» WHAT YOU ARE ASKED TO DO
Only the lines from the line holding "border:1.5px solid #2563eb;" through the final line of the entries below are to be returned, exactly as they stand.

» MATERIAL PROVIDED

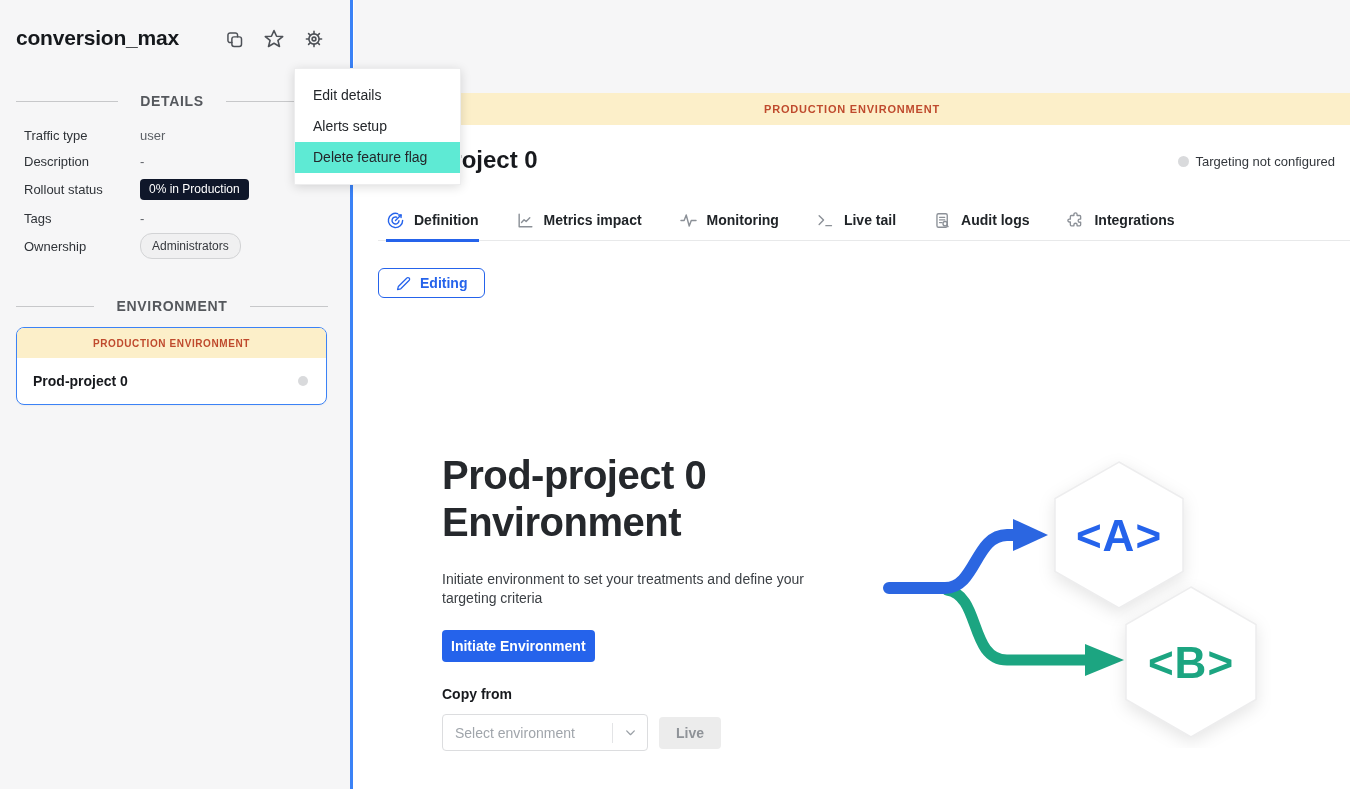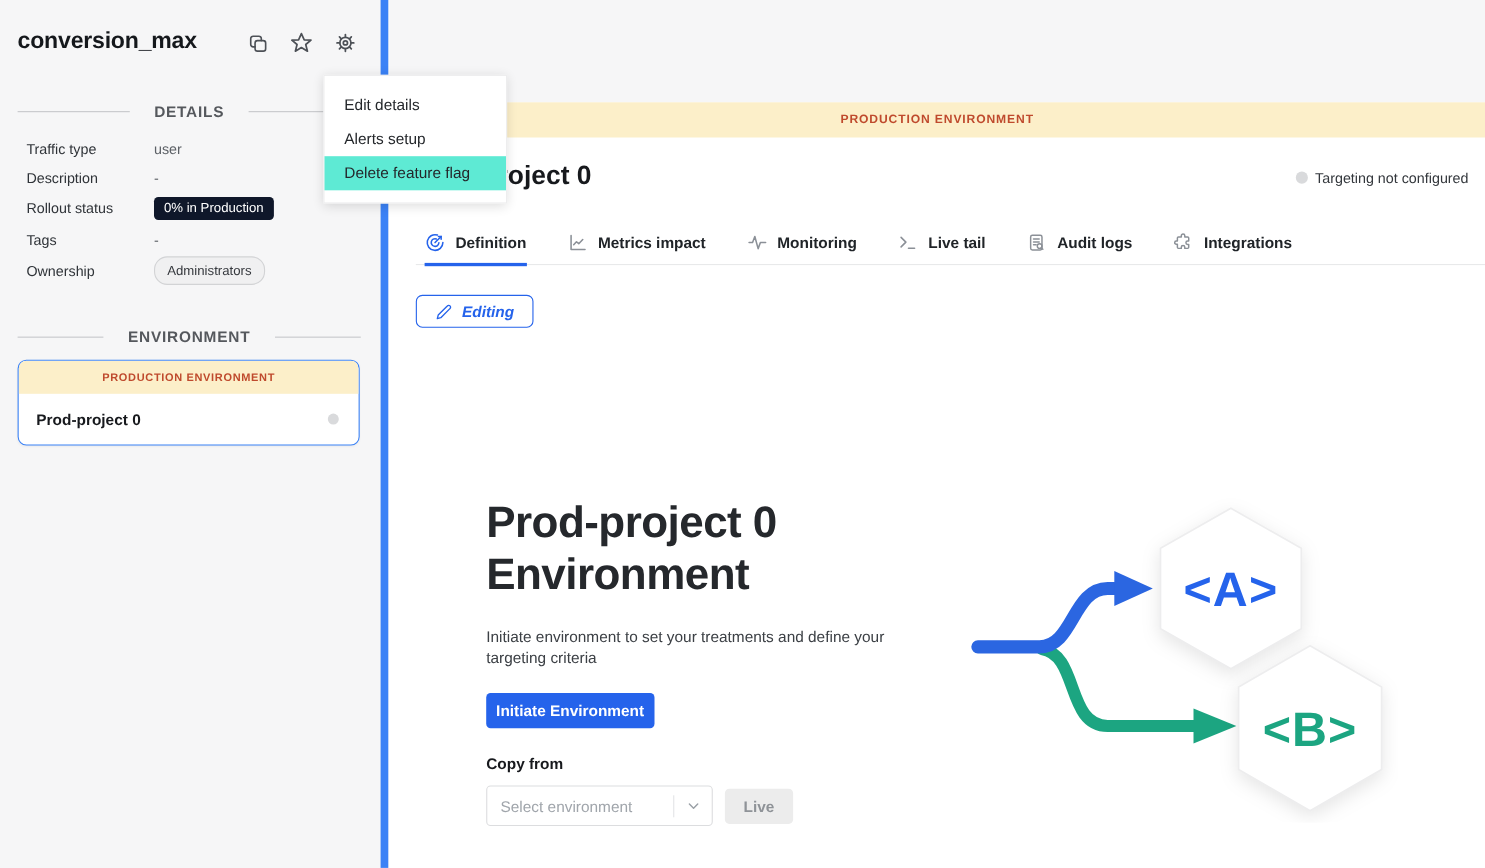--- a/index.html
+++ b/index.html
@@ -16,7 +16,7 @@
   
   .sidebar {
     position:absolute; left:0; top:0; width:353px; height:789px;
-    background:#f6f6f7; border-right:7px solid #3b82f6;text-decoration:underline;
+    background:#f6f6f7; border-right:3px solid #3b82f6;text-decoration:underline;
   }
   .flag-title {
     position:absolute; left:16px; top:26px;

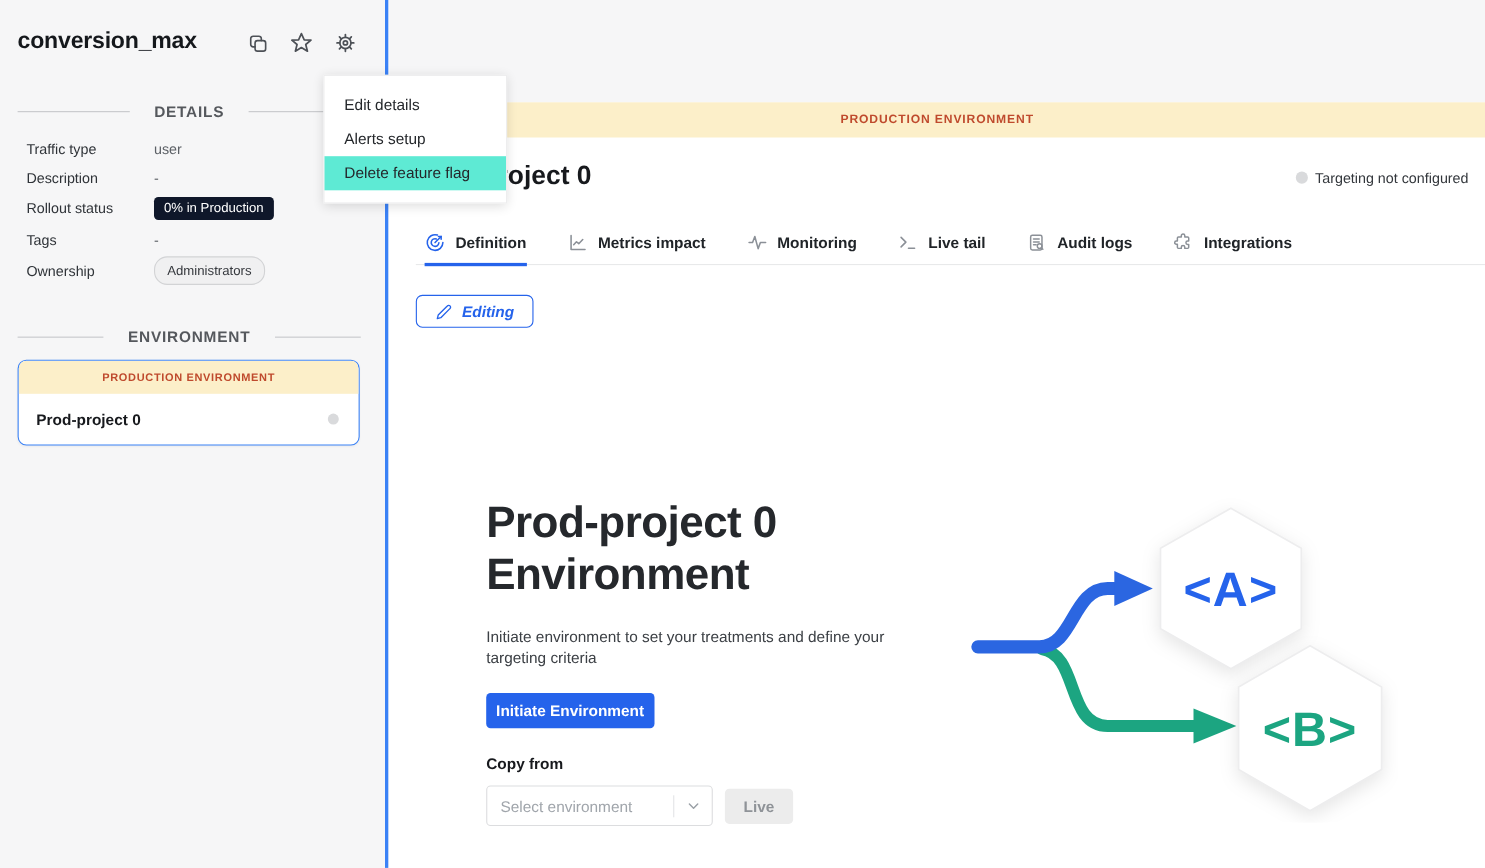--- a/index.html
+++ b/index.html
@@ -119,7 +119,7 @@
     display:inline-flex; align-items:center; gap:9px;
     padding:6px 17px; background:#ffffff;
     border:1.5px solid #2563eb; border-radius:6px;
-    font-size:14px; font-weight:700; color:#2563eb; cursor:pointer;font-style:italic;
+    font-size:14px; font-weight:700; color:#2563eb; cursor:pointer;
   }
 
   .empty-title {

» OUTPUT BELOW
     border:1.5px solid #2563eb; border-radius:6px;
-    font-size:14px; font-weight:700; color:#2563eb; cursor:pointer;font-style:italic;
+    font-size:14px; font-weight:700; color:#2563eb; cursor:pointer;
   }
 
   .empty-title {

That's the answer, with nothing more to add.